Problem description.
Every entry below should be repeated exactly; the pictures should not.

Study material.
----------------------------------------
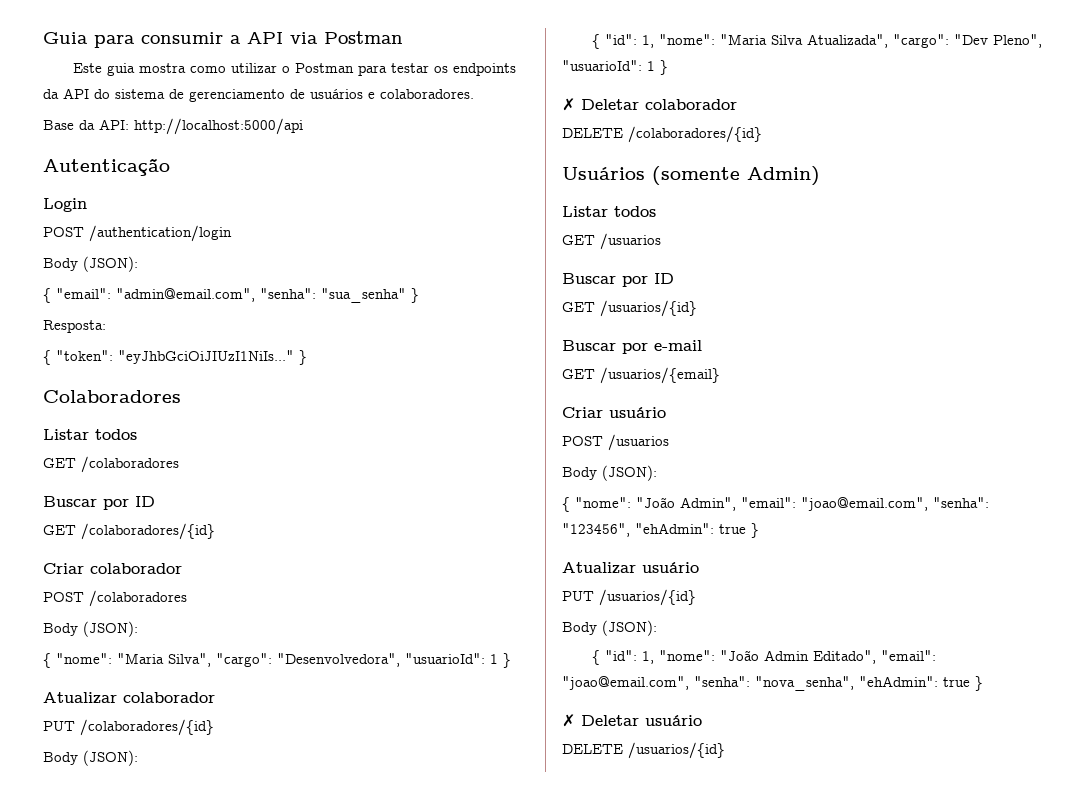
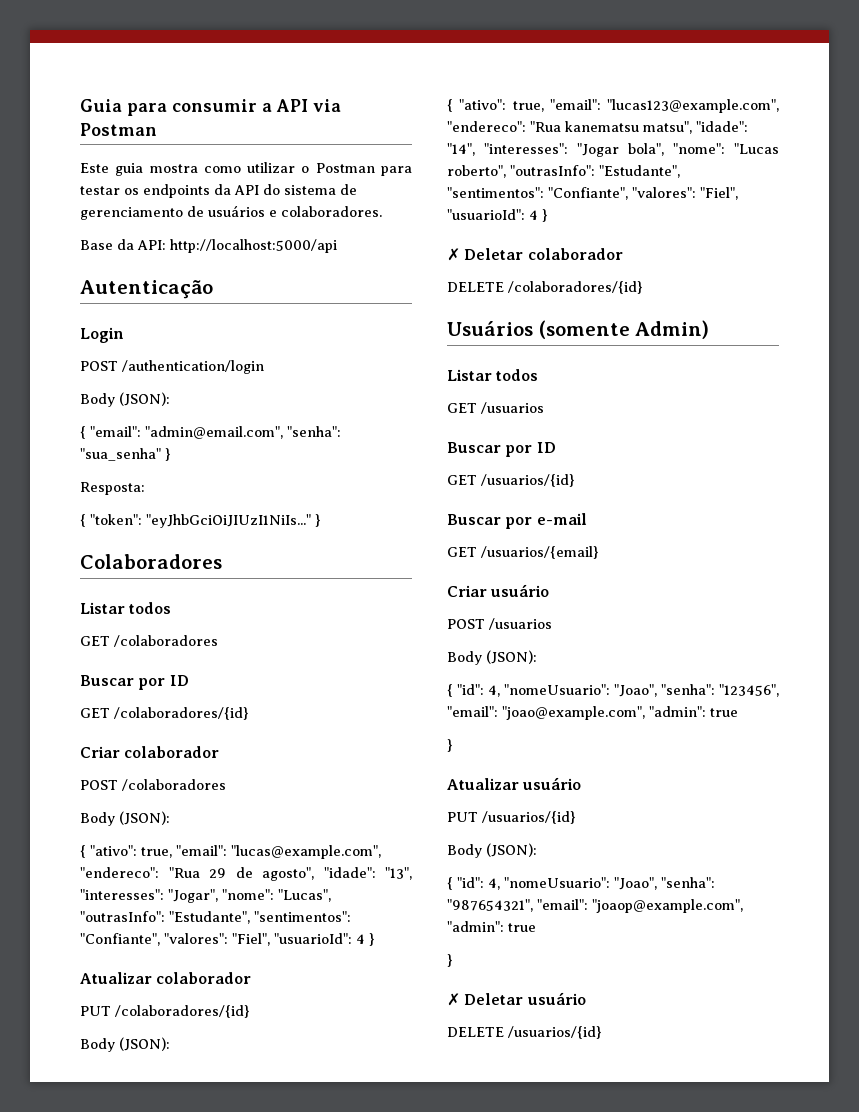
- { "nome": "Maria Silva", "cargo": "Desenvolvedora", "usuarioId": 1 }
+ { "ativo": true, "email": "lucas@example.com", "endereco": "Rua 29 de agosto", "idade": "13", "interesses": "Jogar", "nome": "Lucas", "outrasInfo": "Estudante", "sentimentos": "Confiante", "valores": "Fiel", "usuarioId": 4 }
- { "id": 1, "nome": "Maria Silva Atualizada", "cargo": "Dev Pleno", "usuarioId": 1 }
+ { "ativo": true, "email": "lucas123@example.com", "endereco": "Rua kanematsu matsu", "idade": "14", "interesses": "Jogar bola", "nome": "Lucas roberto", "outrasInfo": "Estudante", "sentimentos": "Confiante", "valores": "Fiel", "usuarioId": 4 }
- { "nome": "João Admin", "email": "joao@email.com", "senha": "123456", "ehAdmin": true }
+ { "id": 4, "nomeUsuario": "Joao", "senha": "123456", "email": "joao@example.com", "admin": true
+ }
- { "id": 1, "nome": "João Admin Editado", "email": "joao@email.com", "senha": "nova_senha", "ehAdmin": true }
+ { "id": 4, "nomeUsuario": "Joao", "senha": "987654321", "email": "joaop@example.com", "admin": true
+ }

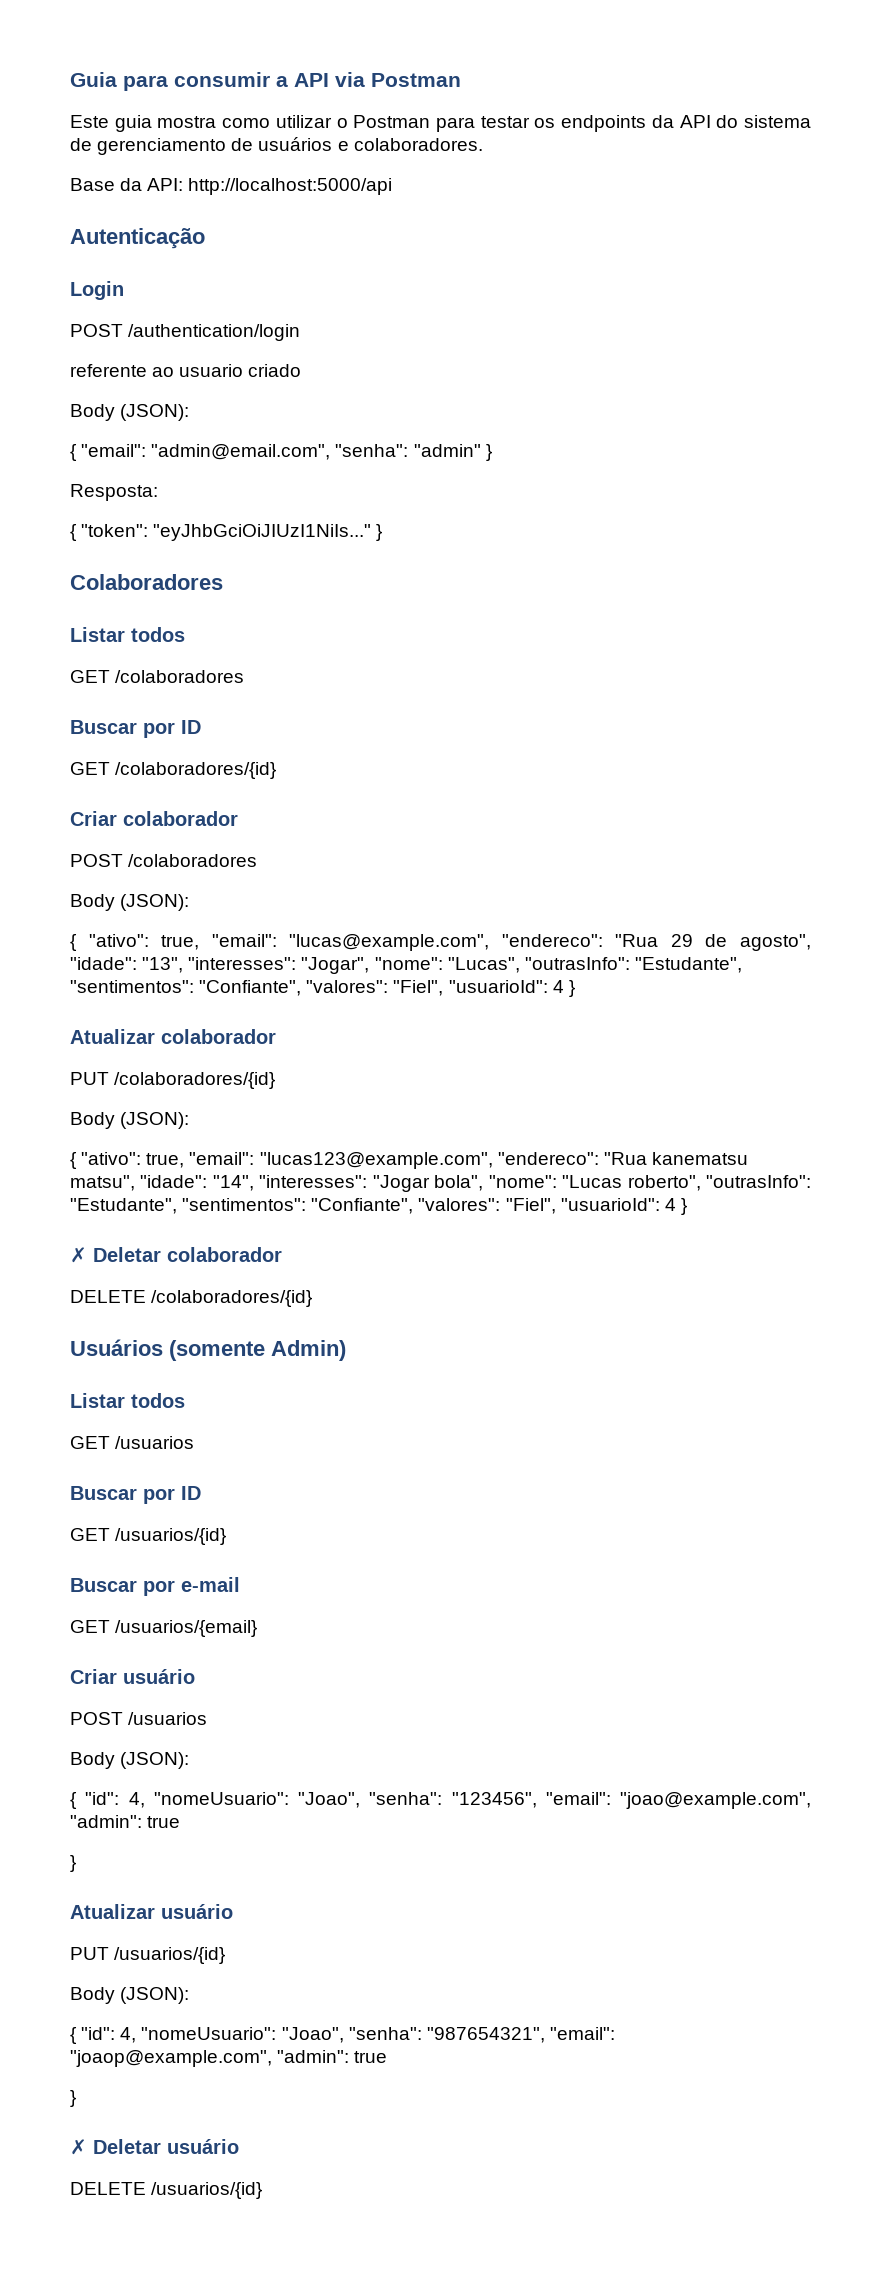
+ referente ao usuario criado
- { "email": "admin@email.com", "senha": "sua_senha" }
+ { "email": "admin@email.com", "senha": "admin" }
----------------------------------------
Worked solution.
- { "nome": "Maria Silva", "cargo": "Desenvolvedora", "usuarioId": 1 }
+ { "ativo": true, "email": "lucas@example.com", "endereco": "Rua 29 de agosto", "idade": "13", "interesses": "Jogar", "nome": "Lucas", "outrasInfo": "Estudante", "sentimentos": "Confiante", "valores": "Fiel", "usuarioId": 4 }
- { "id": 1, "nome": "Maria Silva Atualizada", "cargo": "Dev Pleno", "usuarioId": 1 }
+ { "ativo": true, "email": "lucas123@example.com", "endereco": "Rua kanematsu matsu", "idade": "14", "interesses": "Jogar bola", "nome": "Lucas roberto", "outrasInfo": "Estudante", "sentimentos": "Confiante", "valores": "Fiel", "usuarioId": 4 }
- { "nome": "João Admin", "email": "joao@email.com", "senha": "123456", "ehAdmin": true }
+ { "id": 4, "nomeUsuario": "Joao", "senha": "123456", "email": "joao@example.com", "admin": true
+ }
- { "id": 1, "nome": "João Admin Editado", "email": "joao@email.com", "senha": "nova_senha", "ehAdmin": true }
+ { "id": 4, "nomeUsuario": "Joao", "senha": "987654321", "email": "joaop@example.com", "admin": true
+ }

+ referente ao usuario criado
- { "email": "admin@email.com", "senha": "sua_senha" }
+ { "email": "admin@email.com", "senha": "admin" }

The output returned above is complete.